Lesley would almost apologize for talking about her. “Really, I am not to be pitied, there are much worse than me. » It’s just that life, for the past few years, has been ” a bit difficult “ : a divorce, the pandemic and now inflation. With her slightly upscale accent, her measured manners and her pronounced wrinkles when she flashes her slightly sad smile, one would easily imagine her having tea with her retired friends. But at 68, after a life as a dental assistant, she is forced to work in a shop on the high street of Brentwood, Essex. “I’m not exactly getting the retirement I had anticipated”she confides in a very English understatement, in reference to her broken marriage.
Lesley just receives the state pension (770 pounds per month, or 880 euros) and a few hundred pounds of “complementary”. Not quite enough to live decently. But ” really “, she does not want to moan: she has finished repaying the monthly payments for her accommodation and does not risk being thrown out. On the other hand, her heart sinks when she thinks of her children. “I’m a baby boomer, we’re a lucky generation, but it’s much harder for them. » Her 41-year-old daughter recently moved back in with her, also following a divorce. Impossible for her to pay rent, let alone buy an apartment.

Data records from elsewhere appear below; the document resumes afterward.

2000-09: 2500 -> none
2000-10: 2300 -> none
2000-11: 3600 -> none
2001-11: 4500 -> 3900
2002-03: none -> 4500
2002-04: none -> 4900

Lesley is also worried about her son, who is facing heavy mortgage repayments now that interest rates have tripled in a year. “As for my granddaughter, she has just started university, where she is studying to become a teacher, but I am worried about her debts. » In England, a year of study costs 9,250 pounds. Once in working life, students then spend years repaying their loans. “I wonder where this is all going to end”asks Lesley. ” All that “ ? Real estate prices, debts, the cost of living… And salaries that do not follow.

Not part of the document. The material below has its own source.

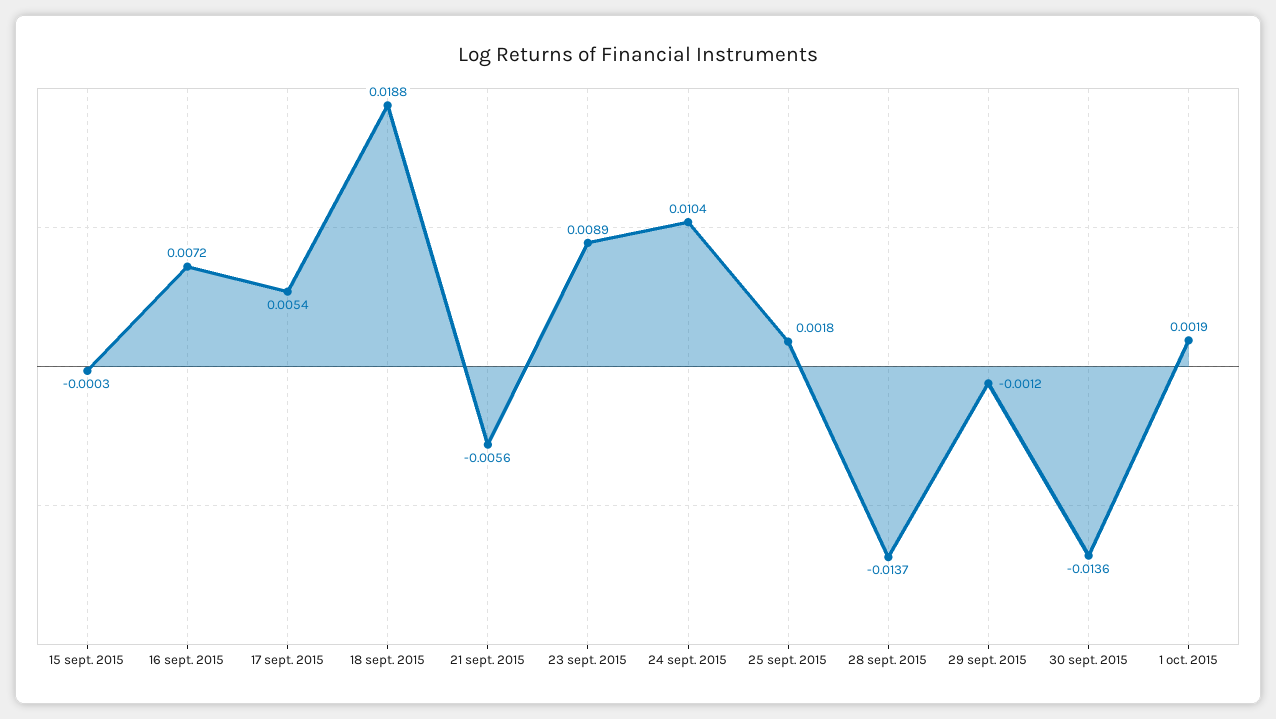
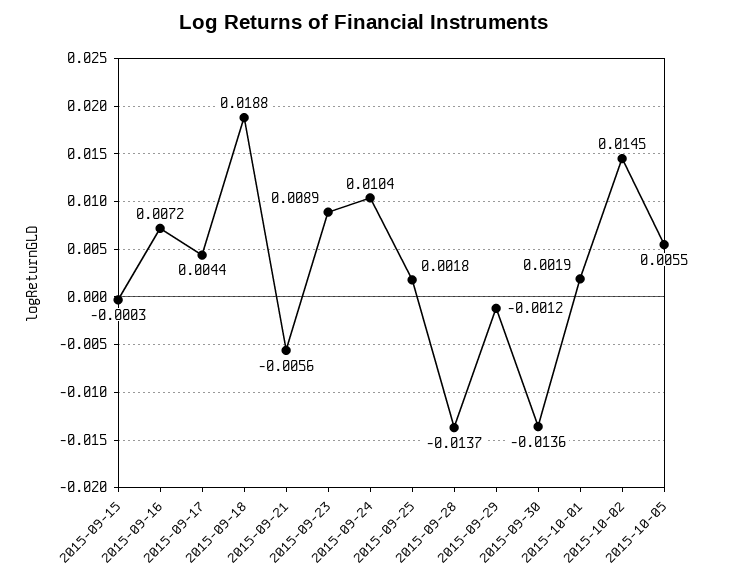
17 sept. 2015: 0.0054 -> 0.0044
2015-10-02: none -> 0.0145
2015-10-05: none -> 0.0055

Like Lesley, a diffuse sense of slow but inescapable decline dominates conversations in Brentwood. This city of 73,000 inhabitants Although it may be the first train stop at the north-east exit of London, the context changes radically: foreigners are becoming rarer, the conservatives reign supreme, Brexit has largely won. The place has even entered into national legend thanks to a reality TV show which has been filmed there for twelve years: “The Only Way is Essex”, which can be translated as “the only way to do it is to Essex” and which everyone in England calls “TOWIE”. The pitch? Young tattooed men with studied hairstyles flirt with young women with long painted nails, disproportionate false eyelashes and orange skin from dint of passing through tanning booths.